*What needs to be done*:
The line containing "total: 7646.67 -> 7554.91" and every line after it, through the end of the records below, are to be reproduced exactly, with the pictures left out.

-------- Data supplied --------

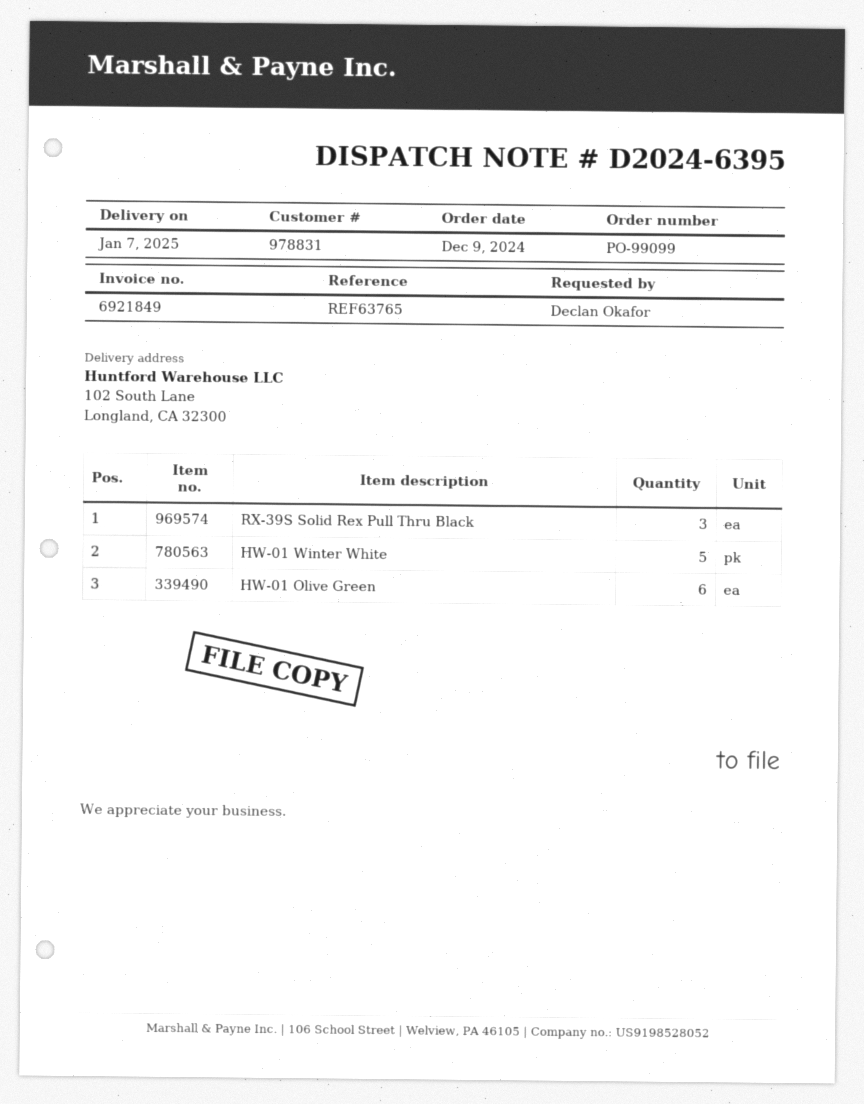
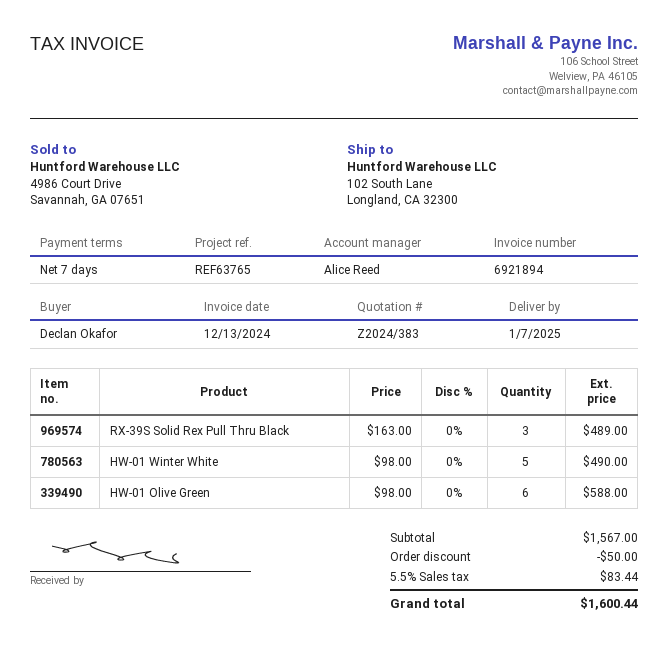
invoice number: 6921849 -> 6921894

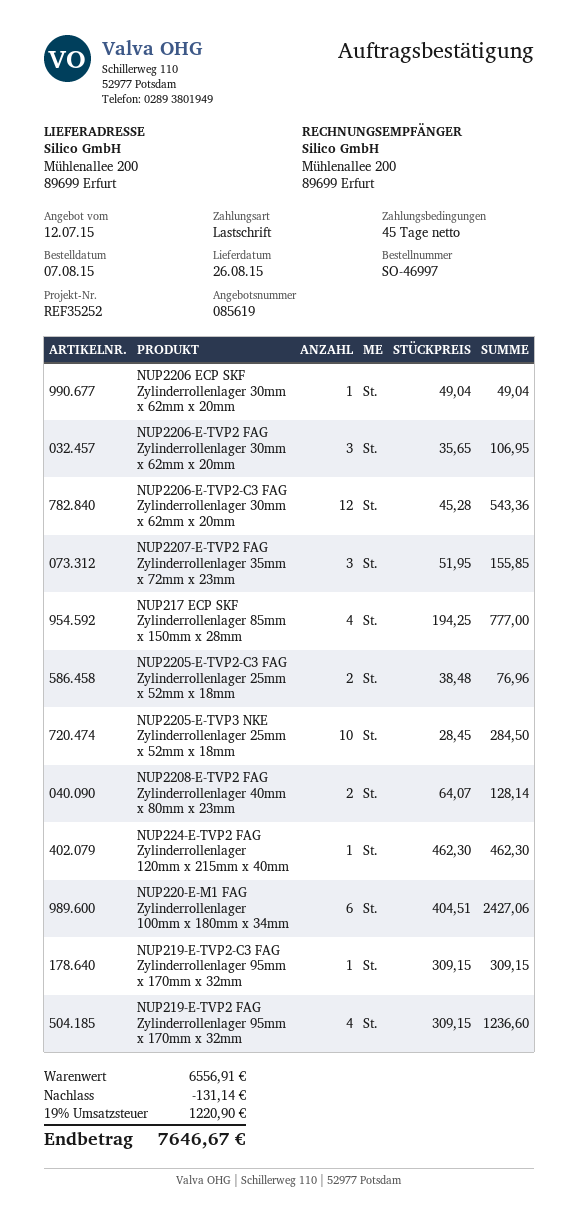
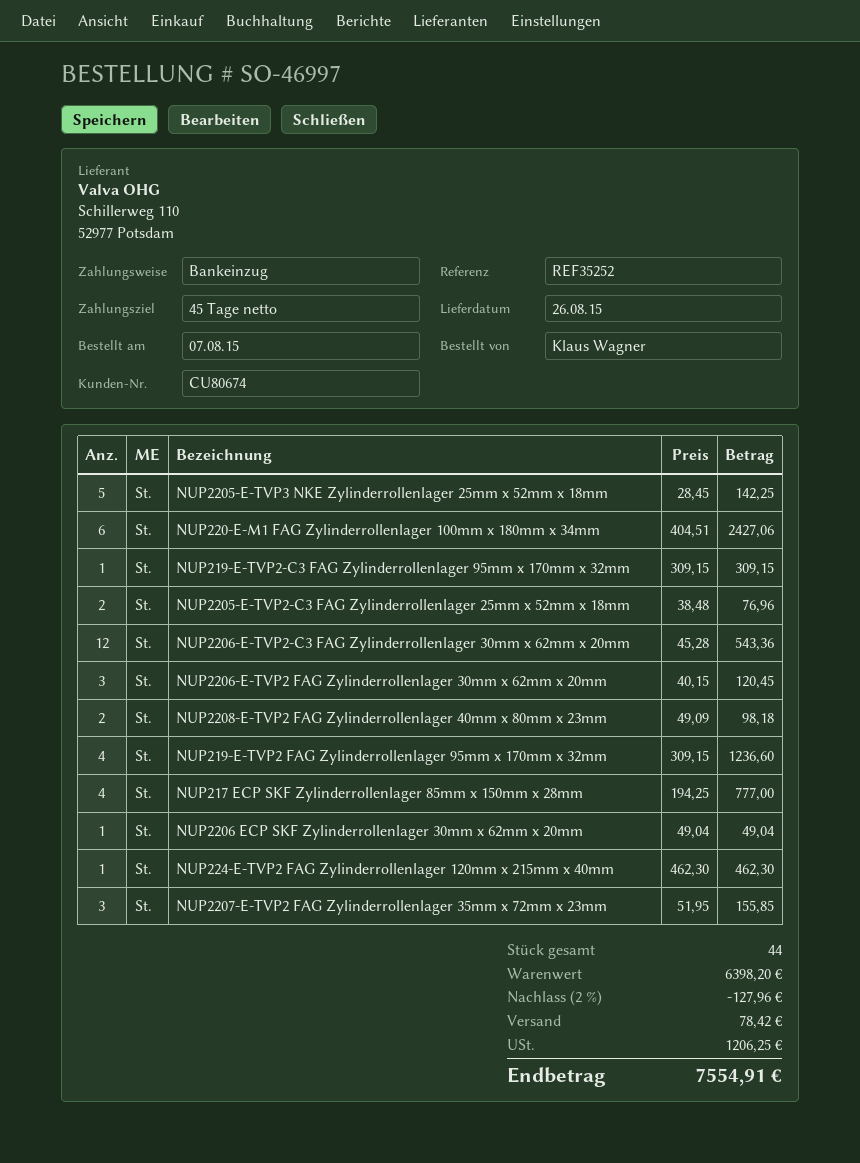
NUP2206-E-TVP2 FAG Zylinderrollenlager 30mm x 62mm x 20mm: 3 x 35.65 = 106.95 -> 3 x 40.15 = 120.45
NUP2205-E-TVP3 NKE Zylinderrollenlager 25mm x 52mm x 18mm: 10 x 28.45 = 284.50 -> 5 x 28.45 = 142.25
NUP2208-E-TVP2 FAG Zylinderrollenlager 40mm x 80mm x 23mm: 2 x 64.07 = 128.14 -> 2 x 49.09 = 98.18
subtotal: 6556.91 -> 6398.20
discount: 131.14 -> 127.96
shipping: none -> 78.42
tax: 1220.90 -> 1206.25
total: 7646.67 -> 7554.91

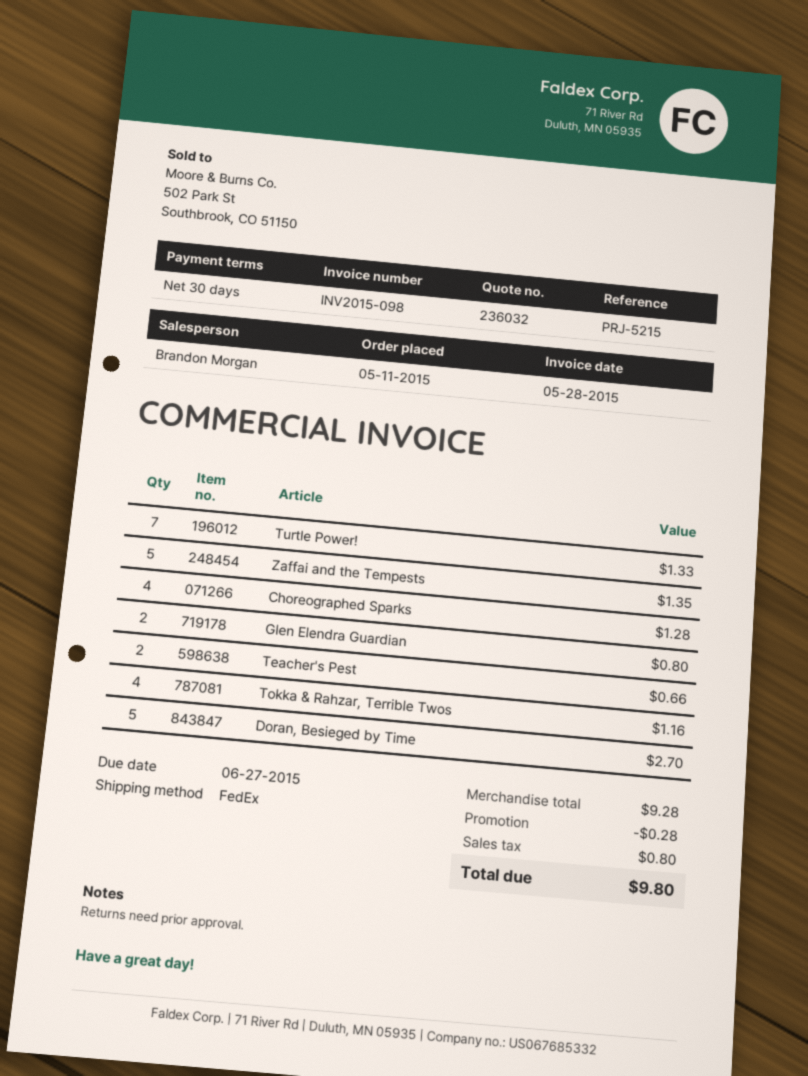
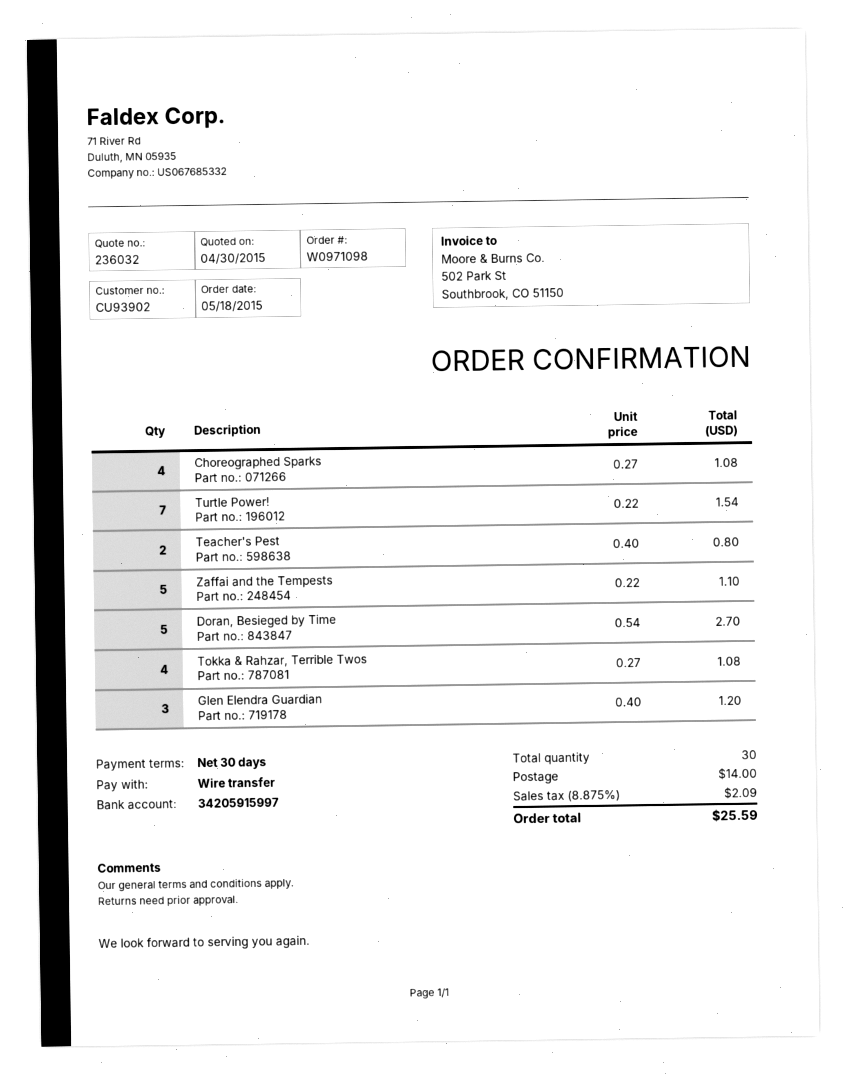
order date: 2015-05-11 -> 2015-05-18
Turtle Power!: 7 for 1.33 -> 7 for 1.54
Zaffai and the Tempests: 5 for 1.35 -> 5 for 1.10
Choreographed Sparks: 4 for 1.28 -> 4 for 1.08
Glen Elendra Guardian: 2 for 0.80 -> 3 for 1.20
Teacher's Pest: 2 for 0.66 -> 2 for 0.80
Tokka & Rahzar, Terrible Twos: 4 for 1.16 -> 4 for 1.08
discount: 0.28 -> none
shipping: none -> 14.00
tax: 0.80 -> 2.09
total: 9.80 -> 25.59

--------

*Response to the exercise*:
total: 7646.67 -> 7554.91

order date: 2015-05-11 -> 2015-05-18
Turtle Power!: 7 for 1.33 -> 7 for 1.54
Zaffai and the Tempests: 5 for 1.35 -> 5 for 1.10
Choreographed Sparks: 4 for 1.28 -> 4 for 1.08
Glen Elendra Guardian: 2 for 0.80 -> 3 for 1.20
Teacher's Pest: 2 for 0.66 -> 2 for 0.80
Tokka & Rahzar, Terrible Twos: 4 for 1.16 -> 4 for 1.08
discount: 0.28 -> none
shipping: none -> 14.00
tax: 0.80 -> 2.09
total: 9.80 -> 25.59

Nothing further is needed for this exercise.